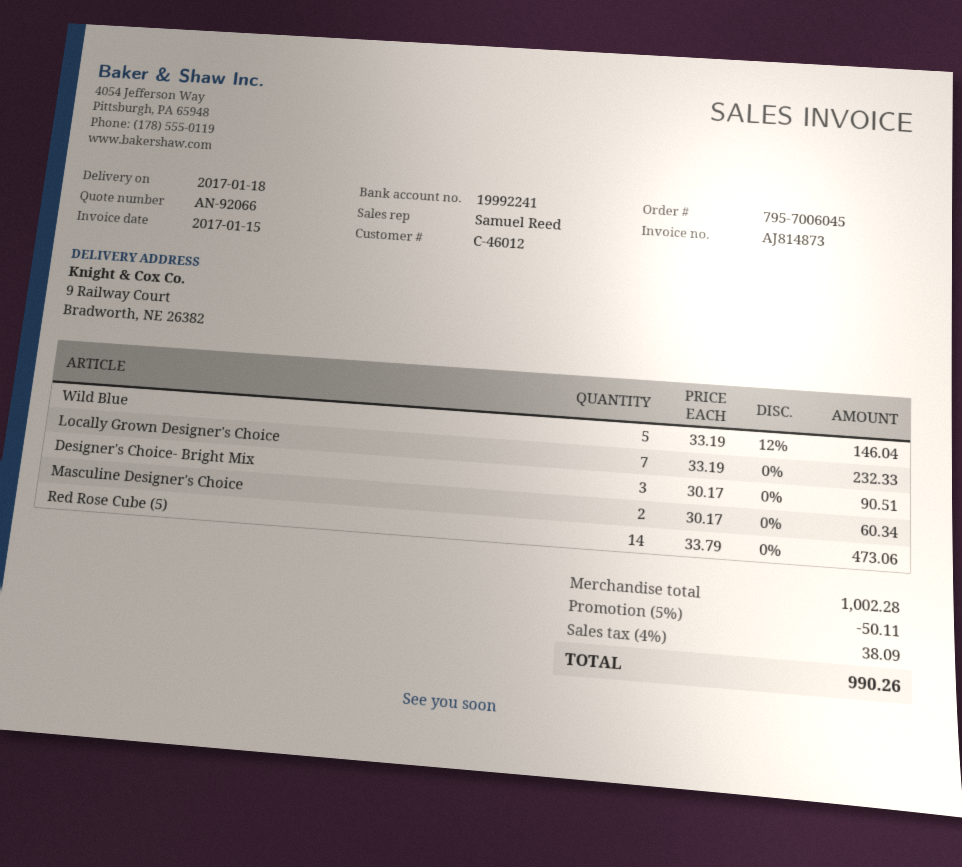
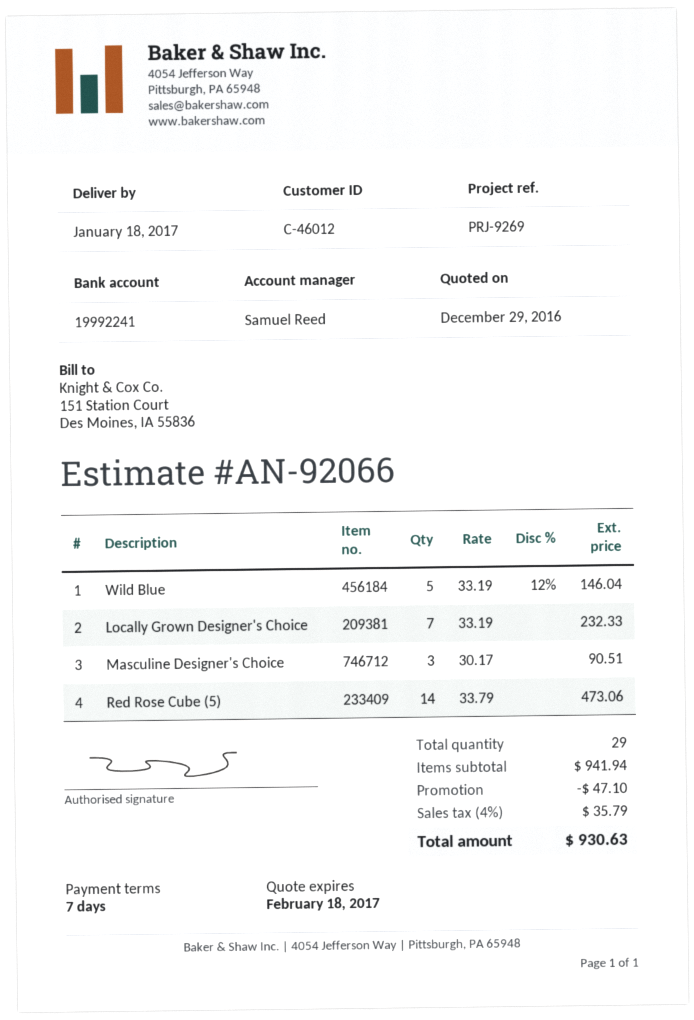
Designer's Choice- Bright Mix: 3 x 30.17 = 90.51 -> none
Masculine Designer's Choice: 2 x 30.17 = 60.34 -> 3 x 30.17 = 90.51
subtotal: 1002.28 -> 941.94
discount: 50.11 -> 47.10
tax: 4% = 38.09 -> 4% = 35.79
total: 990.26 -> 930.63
================
WHAT TO PRODUCE: Nothing but the lines from the one with "subtotal: 1002.28 -> 941.94" through the final line of the data above should be output, exactly as written.

RESULT OF THE EXERCISE:
subtotal: 1002.28 -> 941.94
discount: 50.11 -> 47.10
tax: 4% = 38.09 -> 4% = 35.79
total: 990.26 -> 930.63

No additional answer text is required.